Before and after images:
= Beginning of Section =
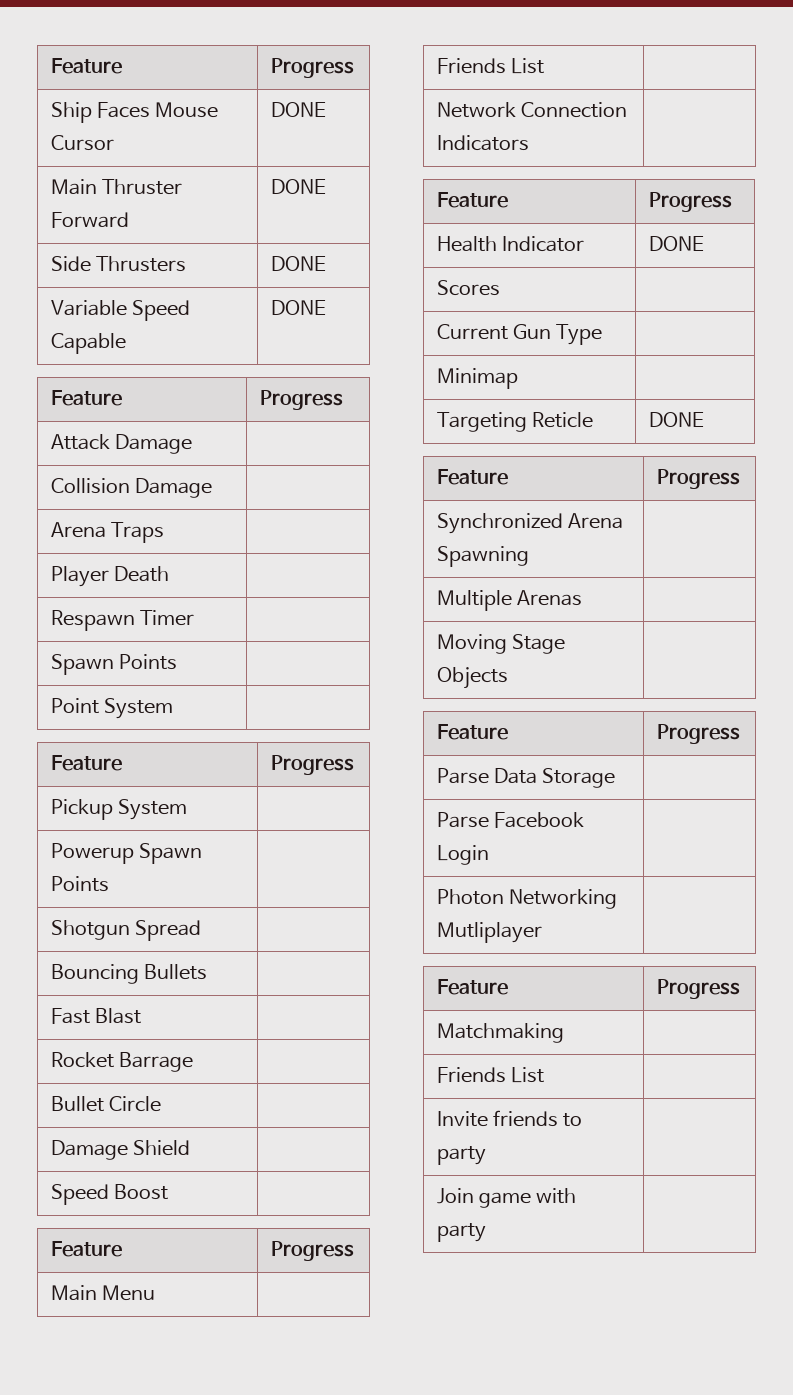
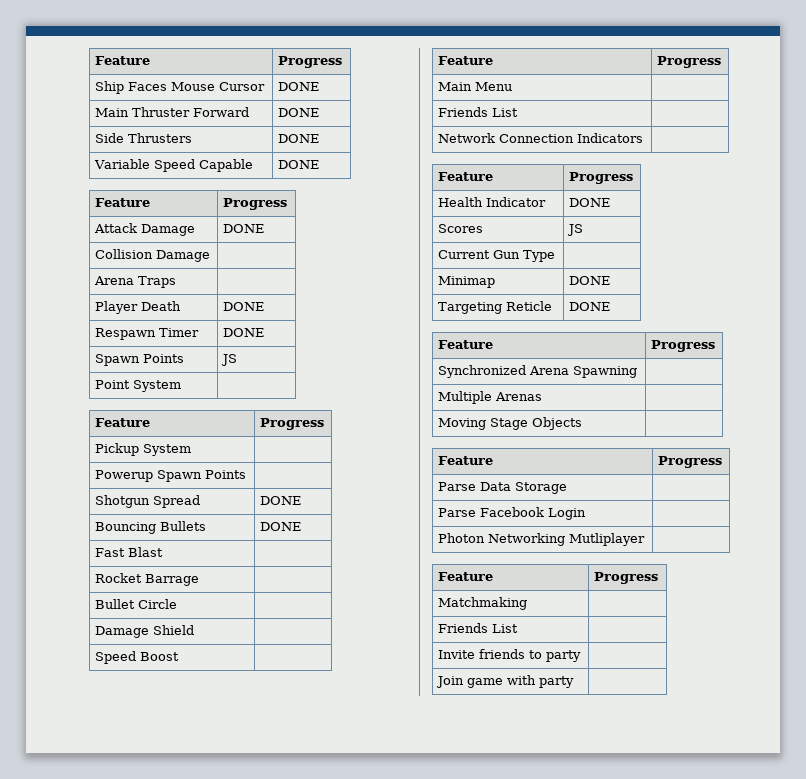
- Attack Damage |
+ Attack Damage | DONE
- Player Death |
+ Player Death | DONE
- Respawn Timer |
- Spawn Points |
+ Respawn Timer | DONE
+ Spawn Points | JS
- Shotgun Spread |
+ Shotgun Spread | DONE
- Bouncing Bullets |
+ Bouncing Bullets | DONE
- Scores |
+ Scores | JS
- Minimap |
+ Minimap | DONE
= End of Section =
DIRECTIONS FOR THIS TASK:
Repeat the entries exactly. Any picture is to be left out.

TASK RESPONSE:
- Attack Damage |
+ Attack Damage | DONE
- Player Death |
+ Player Death | DONE
- Respawn Timer |
- Spawn Points |
+ Respawn Timer | DONE
+ Spawn Points | JS
- Shotgun Spread |
+ Shotgun Spread | DONE
- Bouncing Bullets |
+ Bouncing Bullets | DONE
- Scores |
+ Scores | JS
- Minimap |
+ Minimap | DONE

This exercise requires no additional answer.